Cette taxe aurait pour objet d'imposer les plus-values latentes sur les titres détenus par les contribuables lors du transfert de leur domicile fiscal hors de France. Le dispositif serait applicable aux participations directes ou indirectes d'au moins 1 % dans une société soumise à l'impôt sur les sociétés, ou dont la valeur excède 1,3 million d'euros.

Le projet de texte prévoit cependant un mécanisme de sursis de paiement. Ce sursis serait automatique en cas de transfert dans un pays situé au sein de l'Union européenne ou de l'Espace économique européen. Dans les autres cas (incluant notamment la Suisse), il serait en revanche conditionné à la désignation d'un représentant fiscal et à la constitution de garanties, ce qui ne manquera pas d'engendrer des frais significatifs pour le contribuable, alors même que, à défaut de cession, celui-ci n'aura pas reçu les liquidités nécessaires pour financer ces coûts.

Le texte prévoit le remboursement ou le dégrèvement de l'« exit tax » au cas où la cession des titres n'interviendrait pas dans un délai de huit ans. En cas de sursis de paiement, le dispositif prévoit de prendre en compte la diminution de valeur intervenue, le cas échéant, entre la date du transfert du domicile hors de France et la date de la cession des titres.

Inspirée du dispositif applicable en France de 1999 à 2004 et invalidée par la CJCE, l'« exit tax » version 2011 est justifiée par Bercy comme ayant pour seul objectif de lutter contre l'évasion fiscale.

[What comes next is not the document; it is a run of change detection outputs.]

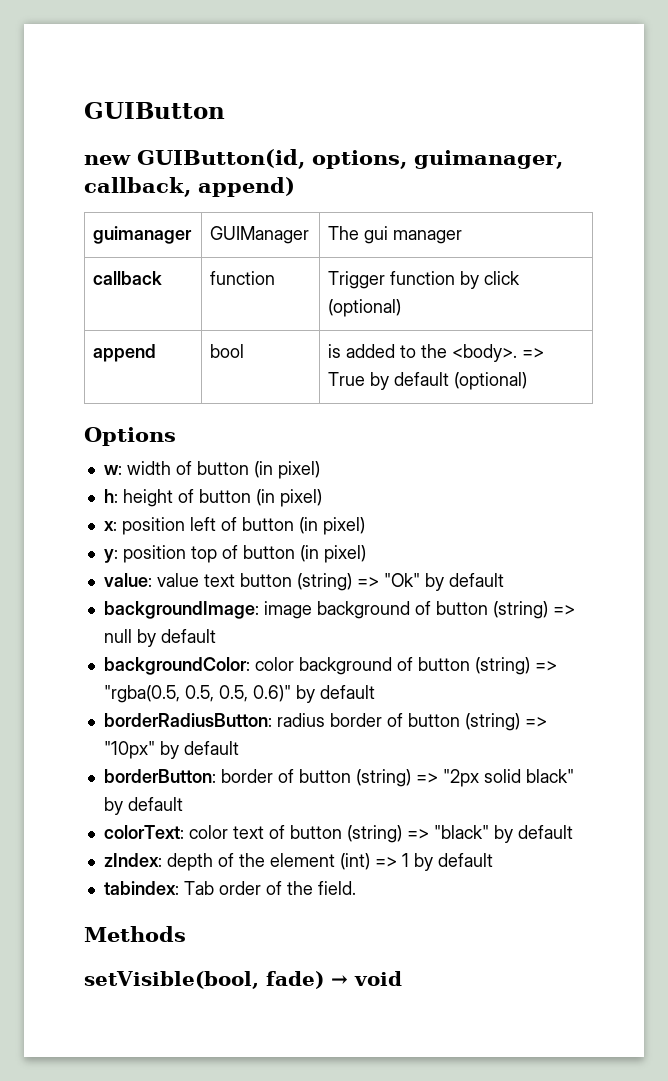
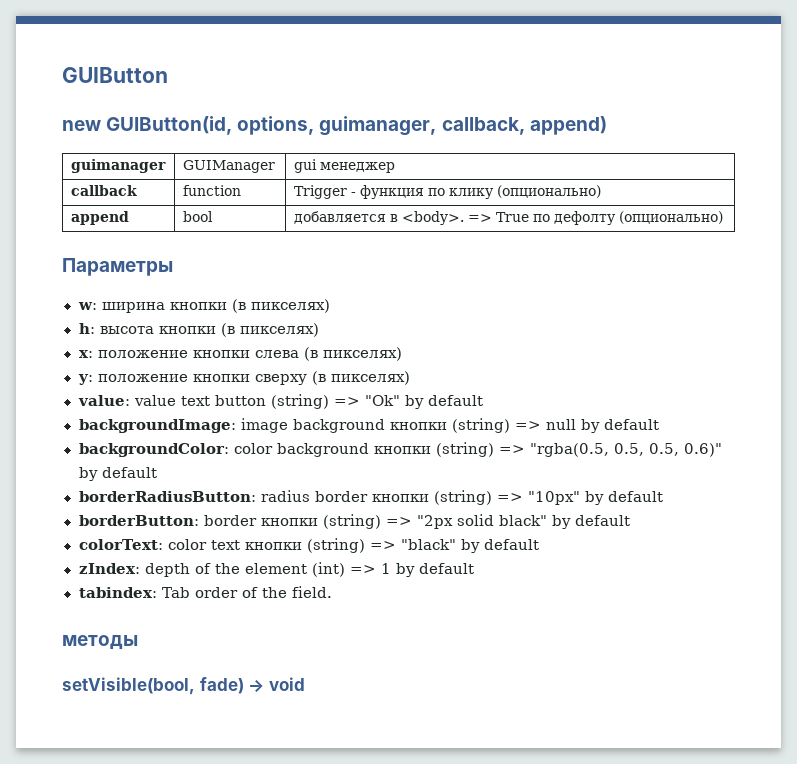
- guimanager | GUIManager | The gui manager
+ guimanager | GUIManager | gui менеджер
- callback | function | Trigger function by click (optional)
- append | bool | is added to the <body>. => True by default (optional)
- Options
- w: width of button (in pixel)
- h: height of button (in pixel)
- x: position left of button (in pixel)
- y: position top of button (in pixel)
+ callback | function | Trigger - функция по клику (опционально)
+ append | bool | добавляется в <body>. => True по дефолту (опционально)
+ Параметры
+ w: ширина кнопки (в пикселях)
+ h: высота кнопки (в пикселях)
+ x: положение кнопки слева (в пикселях)
+ y: положение кнопки сверху (в пикселях)
- backgroundImage: image background of button (string) => null by default
+ backgroundImage: image background кнопки (string) => null by default
- backgroundColor: color background of button (string) => "rgba(0.5, 0.5, 0.5, 0.6)" by default
+ backgroundColor: color background кнопки (string) => "rgba(0.5, 0.5, 0.5, 0.6)" by default
- borderRadiusButton: radius border of button (string) => "10px" by default
+ borderRadiusButton: radius border кнопки (string) => "10px" by default
- borderButton: border of button (string) => "2px solid black" by default
+ borderButton: border кнопки (string) => "2px solid black" by default
- colorText: color text of button (string) => "black" by default
+ colorText: color text кнопки (string) => "black" by default
- Methods
+ методы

Néanmoins, la création de l'« exit tax » suscite un grand nombre de questions, juridiques et pratiques. D'un point de vue juridique, le dispositif va à l'encontre des clauses contenues dans les conventions fiscales internationales signées par la France. L'objet de ces conventions est de répartir entre deux pays le droit d'imposer un même revenu. Ces normes doivent en principe primer sur les normes nationales. En matière de plus-values, la plupart des conventions stipulent que l'impôt est dû dans le pays de résidence du bénéficiaire. Or, le dispositif, tel qu'il est envisagé, rattache à la France le droit d'imposer des plus-values réalisées par un contribuable domicilié à l'étranger, en contradiction avec les règles contenues dans les conventions fiscales. La double imposition sera toutefois évitée grâce à l'octroi en France d'un crédit d'impôt correspondant à l'impôt supporté à l'étranger.

L' « exit tax » dans sa version antérieure avait été invalidée par la CJCE comme étant contraire au principe de la liberté d'établissement. La Cour européenne ne condamne pas de manière globale les mécanismes du type « exit tax », à condition que les mesures appliquées n'aillent pas « au-delà du nécessaire ». Parmi ces mesures figure notamment l'obligation de constituer des garanties. Le gouvernement a donc pris soin dans le nouveau dispositif de prévoir un sursis automatique pour les transferts de domicile vers les pays de l'Union européenne, afin d'éviter toute contestation sur le fondement des principes communautaires. D'un point de vue pratique, la mise en oeuvre effective de l'« exit tax » version 2011 ne manquera pas de s'avérer extrêmement complexe. En effet, lorsqu'ils transféreront leur résidence hors de l'Union européenne, les contribuables devront réaliser les démarches nécessaires pour solliciter un sursis de paiement, désigner un représentant fiscal et constituer des garanties. Par ailleurs, ils devront informer l'administration fiscale du transfert de leur domicile hors de France, et déposer, chaque année, une déclaration spécifique destinée à assurer le suivi de l'impôt en sursis. À défaut, cet impôt deviendra immédiatement exigible. Cette sanction sera appliquée de manière automatique, sans mise en demeure préalable de la part de l'administration fiscale, ce qui paraît particulièrement sévère.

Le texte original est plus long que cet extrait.